Task requirements. Locate every line in the material below that has the word "models". Copy each of those lines.

Listed records.
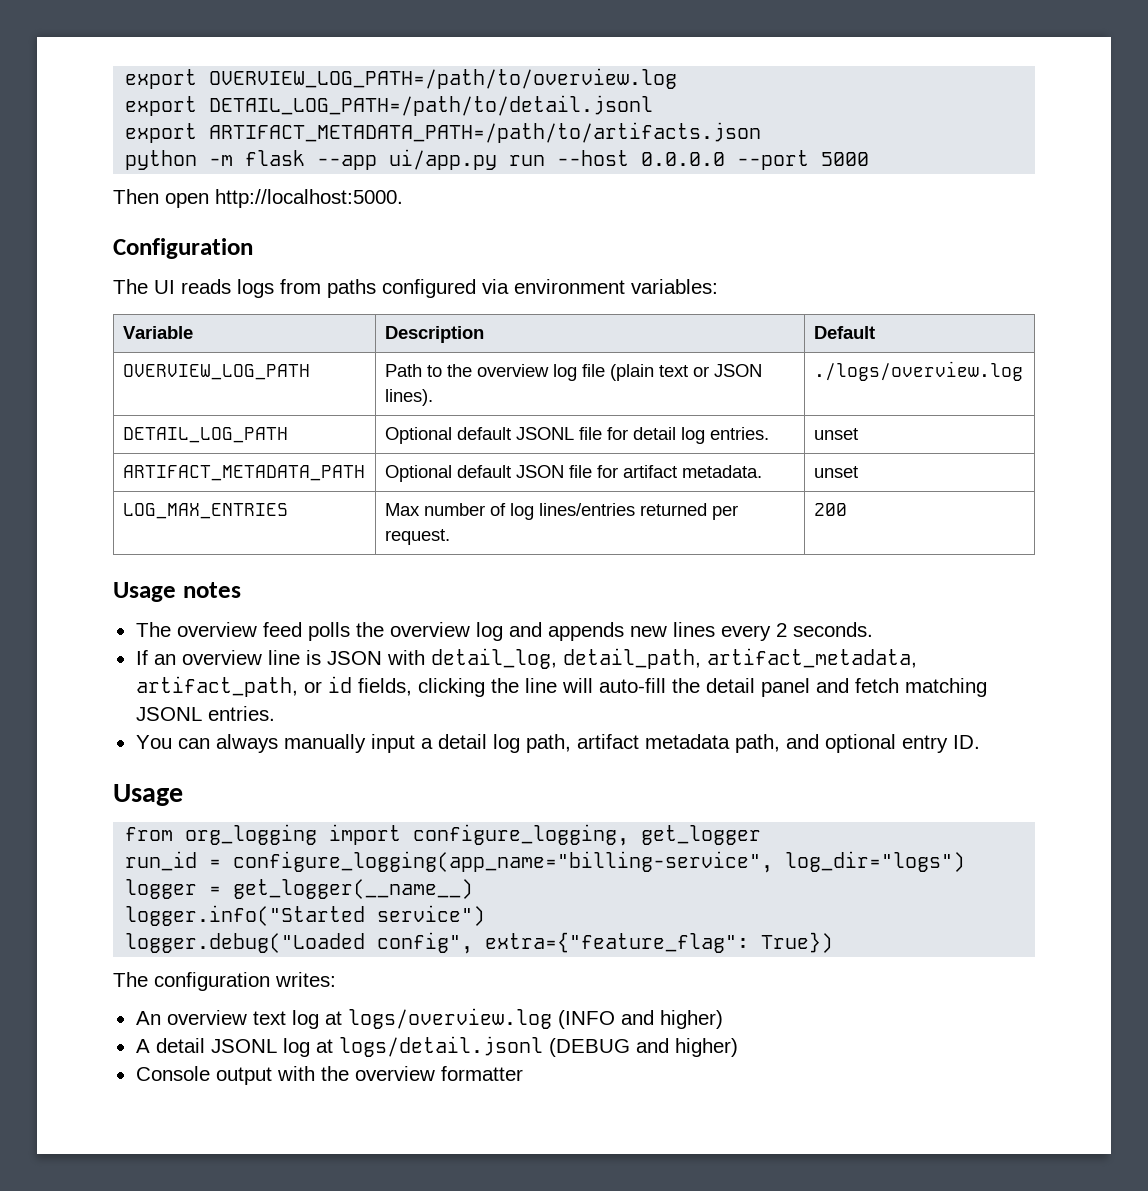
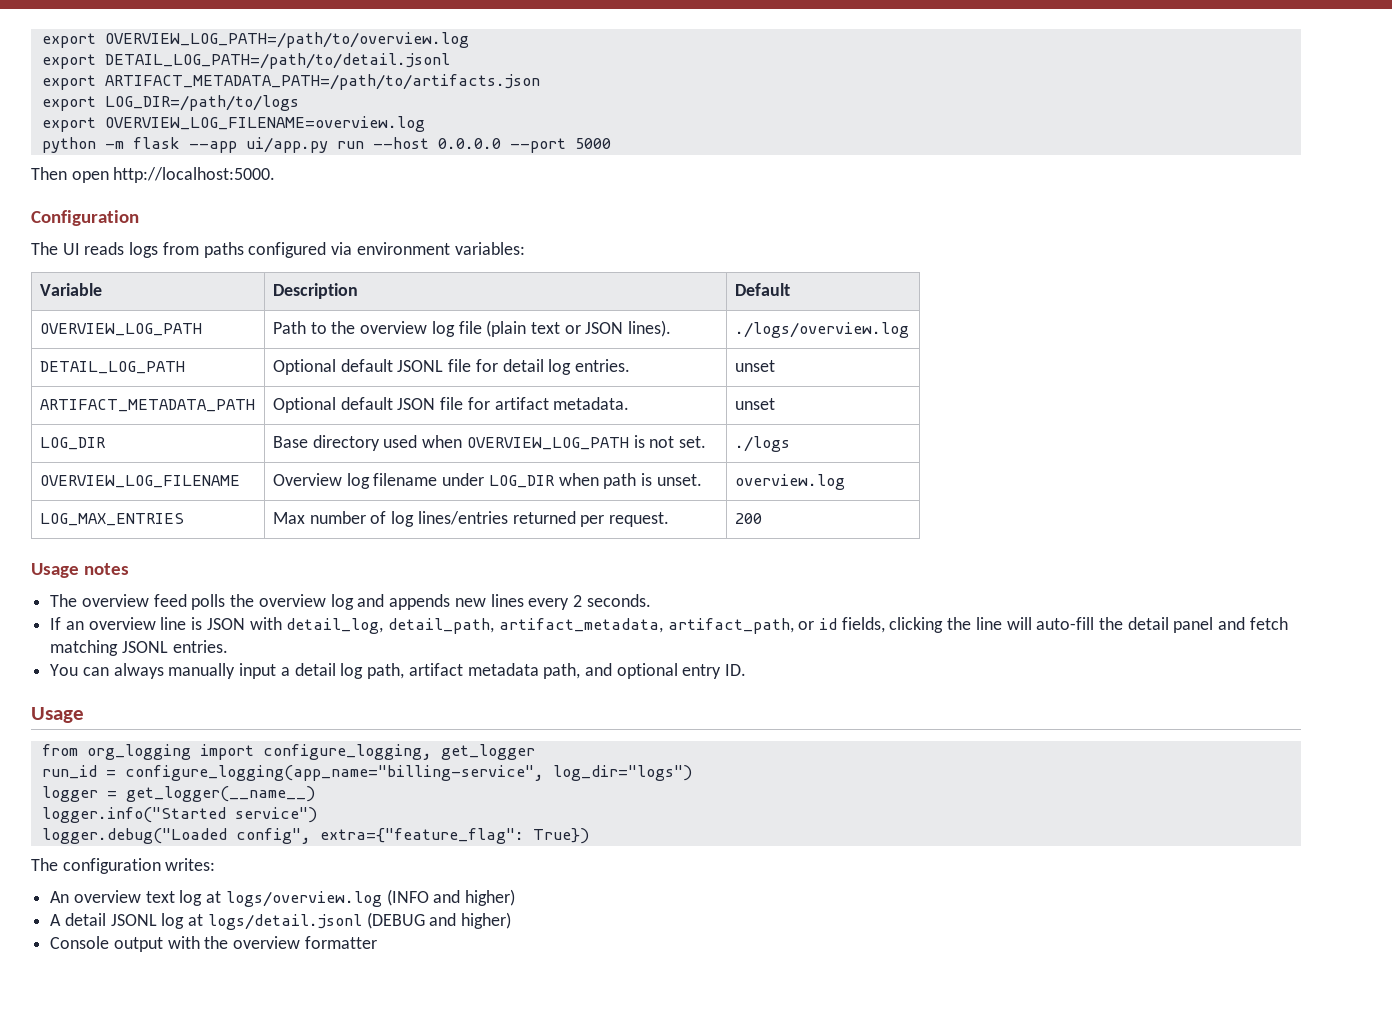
+ export LOG_DIR=/path/to/logs
+ export OVERVIEW_LOG_FILENAME=overview.log
+ LOG_DIR | Base directory used when OVERVIEW_LOG_PATH is not set. | ./logs
+ OVERVIEW_LOG_FILENAME | Overview log filename under LOG_DIR when path is unset. | overview.log

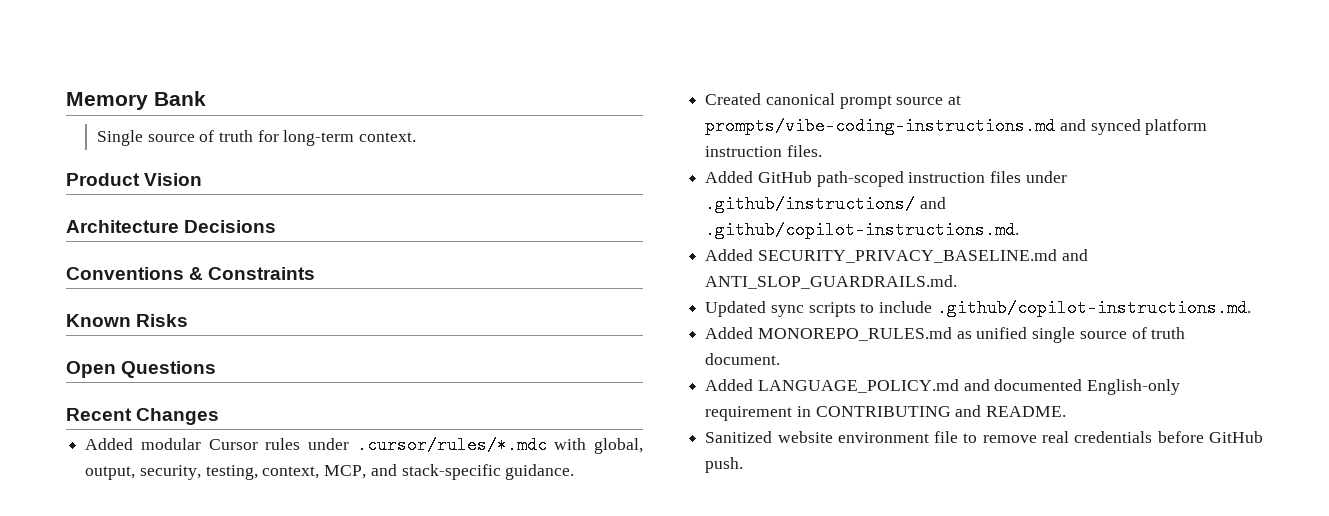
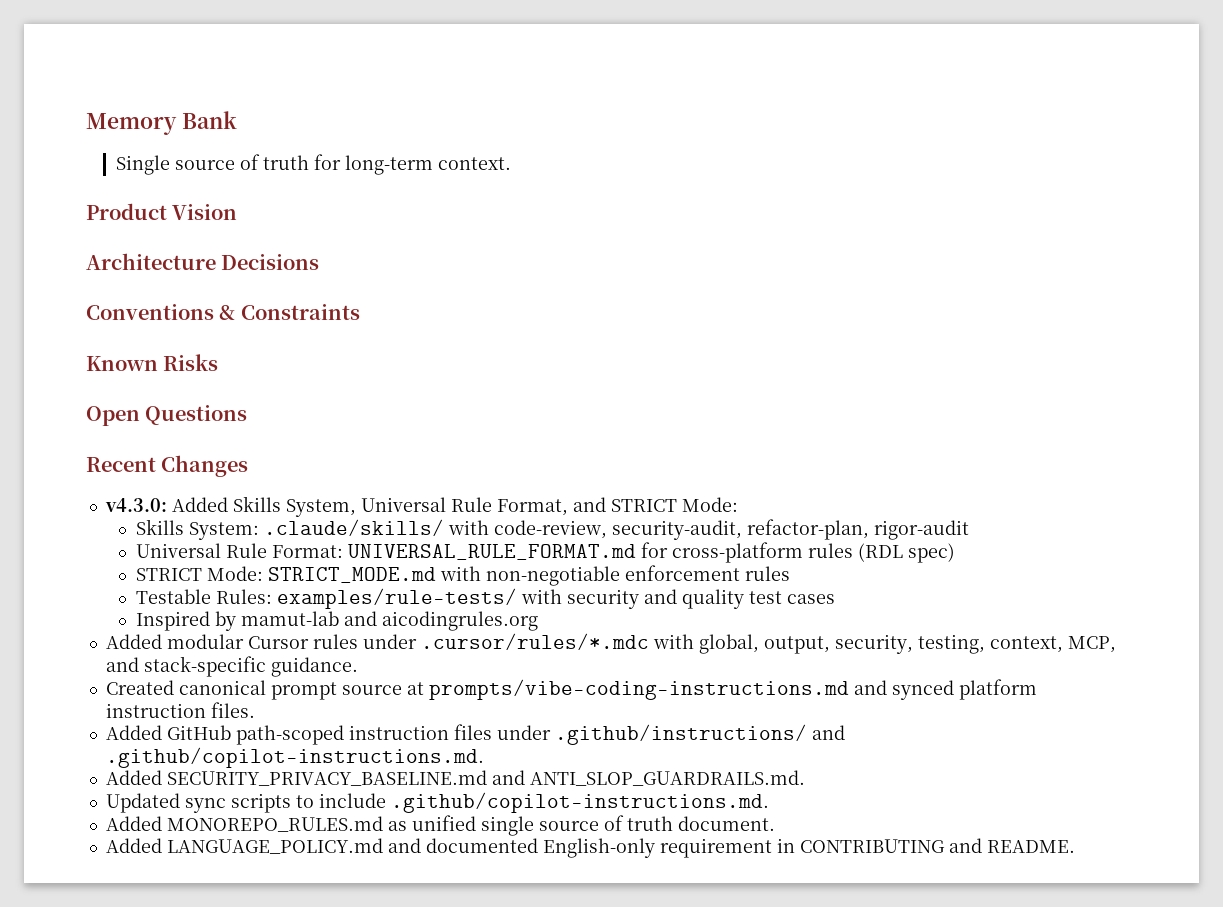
+ v4.3.0: Added Skills System, Universal Rule Format, and STRICT Mode:
+ Skills System: .claude/skills/ with code-review, security-audit, refactor-plan, rigor-audit
+ Universal Rule Format: UNIVERSAL_RULE_FORMAT.md for cross-platform rules (RDL spec)
+ STRICT Mode: STRICT_MODE.md with non-negotiable enforcement rules
+ Testable Rules: examples/rule-tests/ with security and quality test cases
+ Inspired by mamut-lab and aicodingrules.org
- Sanitized website environment file to remove real credentials before GitHub push.

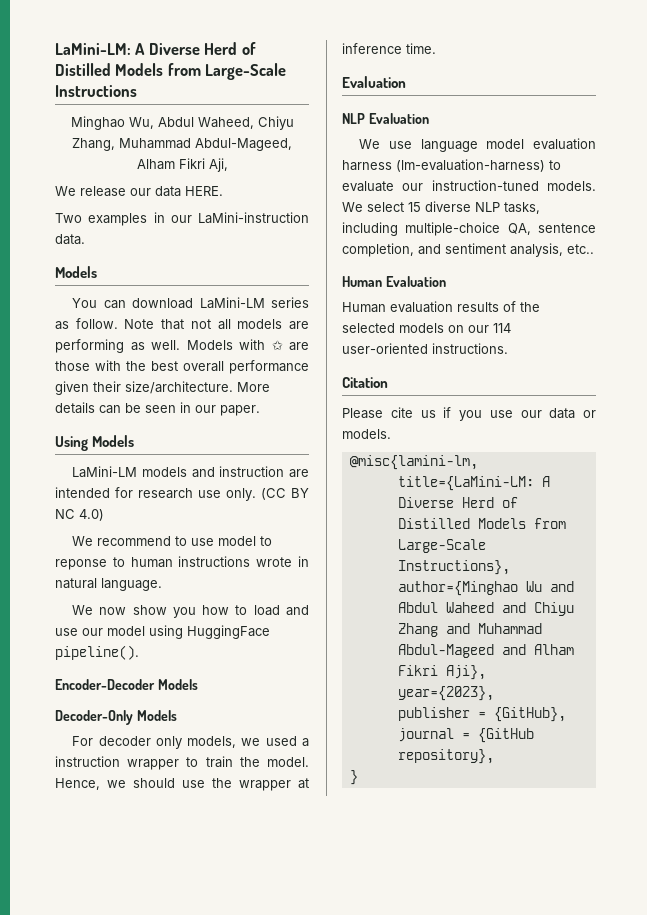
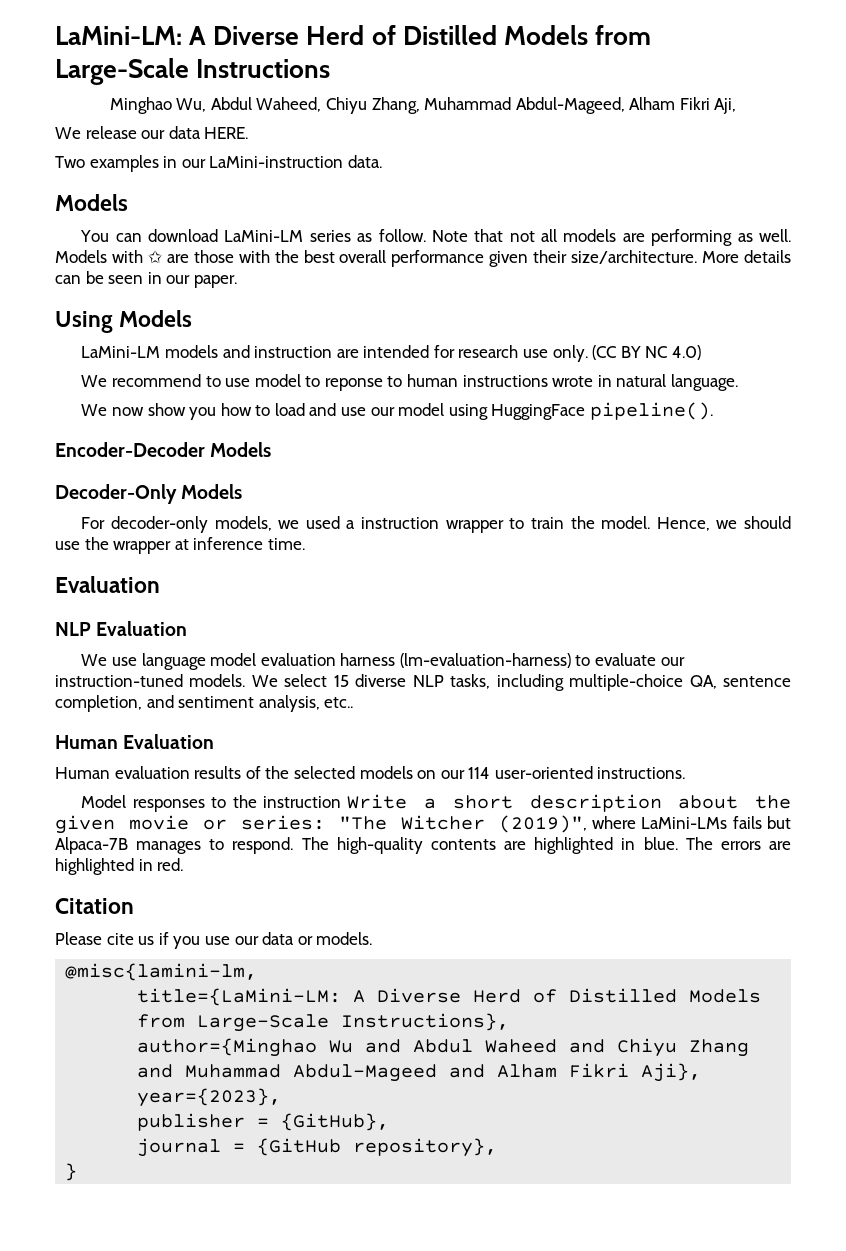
- For decoder only models, we used a instruction wrapper to train the model.
+ For decoder-only models, we used a instruction wrapper to train the model.
+ Model responses to the instruction Write a short description about the given movie or series: "The Witcher (2019)", where LaMini-LMs fails but Alpaca-7B manages to respond. The high-quality contents are highlighted in blue. The errors are highlighted in red.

Result of the exercise.
- For decoder only models, we used a instruction wrapper to train the model.
+ For decoder-only models, we used a instruction wrapper to train the model.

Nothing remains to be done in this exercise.